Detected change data
____________
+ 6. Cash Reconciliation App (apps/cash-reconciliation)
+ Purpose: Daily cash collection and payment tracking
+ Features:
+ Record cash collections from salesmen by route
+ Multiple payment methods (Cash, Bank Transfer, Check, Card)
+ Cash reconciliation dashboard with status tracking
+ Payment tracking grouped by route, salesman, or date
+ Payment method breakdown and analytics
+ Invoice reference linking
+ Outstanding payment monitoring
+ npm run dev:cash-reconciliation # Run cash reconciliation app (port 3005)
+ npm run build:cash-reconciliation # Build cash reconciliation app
____________
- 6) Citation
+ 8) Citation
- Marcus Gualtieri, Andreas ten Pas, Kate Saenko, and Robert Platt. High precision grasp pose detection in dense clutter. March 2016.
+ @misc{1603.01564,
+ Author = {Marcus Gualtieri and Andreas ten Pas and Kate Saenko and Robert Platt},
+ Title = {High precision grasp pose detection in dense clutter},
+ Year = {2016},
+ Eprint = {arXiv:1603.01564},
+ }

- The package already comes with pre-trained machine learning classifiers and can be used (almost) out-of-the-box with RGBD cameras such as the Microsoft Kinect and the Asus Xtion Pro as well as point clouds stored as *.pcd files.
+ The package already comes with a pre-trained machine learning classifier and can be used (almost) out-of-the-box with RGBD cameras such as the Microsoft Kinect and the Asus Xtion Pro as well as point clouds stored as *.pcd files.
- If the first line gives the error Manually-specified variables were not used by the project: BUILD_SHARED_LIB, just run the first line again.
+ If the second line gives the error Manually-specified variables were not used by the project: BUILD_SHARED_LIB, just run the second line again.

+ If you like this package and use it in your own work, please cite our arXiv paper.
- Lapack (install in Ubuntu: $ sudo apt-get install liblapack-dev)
____________
• What is expected
Would you print exactly, and only, the lines of the data above from the line with "Gualtieri and Andreas" through the line with "- Lapack (install", inclusive?

• Your solution
+ Author = {Marcus Gualtieri and Andreas ten Pas and Kate Saenko and Robert Platt},
+ Title = {High precision grasp pose detection in dense clutter},
+ Year = {2016},
+ Eprint = {arXiv:1603.01564},
+ }

- The package already comes with pre-trained machine learning classifiers and can be used (almost) out-of-the-box with RGBD cameras such as the Microsoft Kinect and the Asus Xtion Pro as well as point clouds stored as *.pcd files.
+ The package already comes with a pre-trained machine learning classifier and can be used (almost) out-of-the-box with RGBD cameras such as the Microsoft Kinect and the Asus Xtion Pro as well as point clouds stored as *.pcd files.
- If the first line gives the error Manually-specified variables were not used by the project: BUILD_SHARED_LIB, just run the first line again.
+ If the second line gives the error Manually-specified variables were not used by the project: BUILD_SHARED_LIB, just run the second line again.

+ If you like this package and use it in your own work, please cite our arXiv paper.
- Lapack (install in Ubuntu: $ sudo apt-get install liblapack-dev)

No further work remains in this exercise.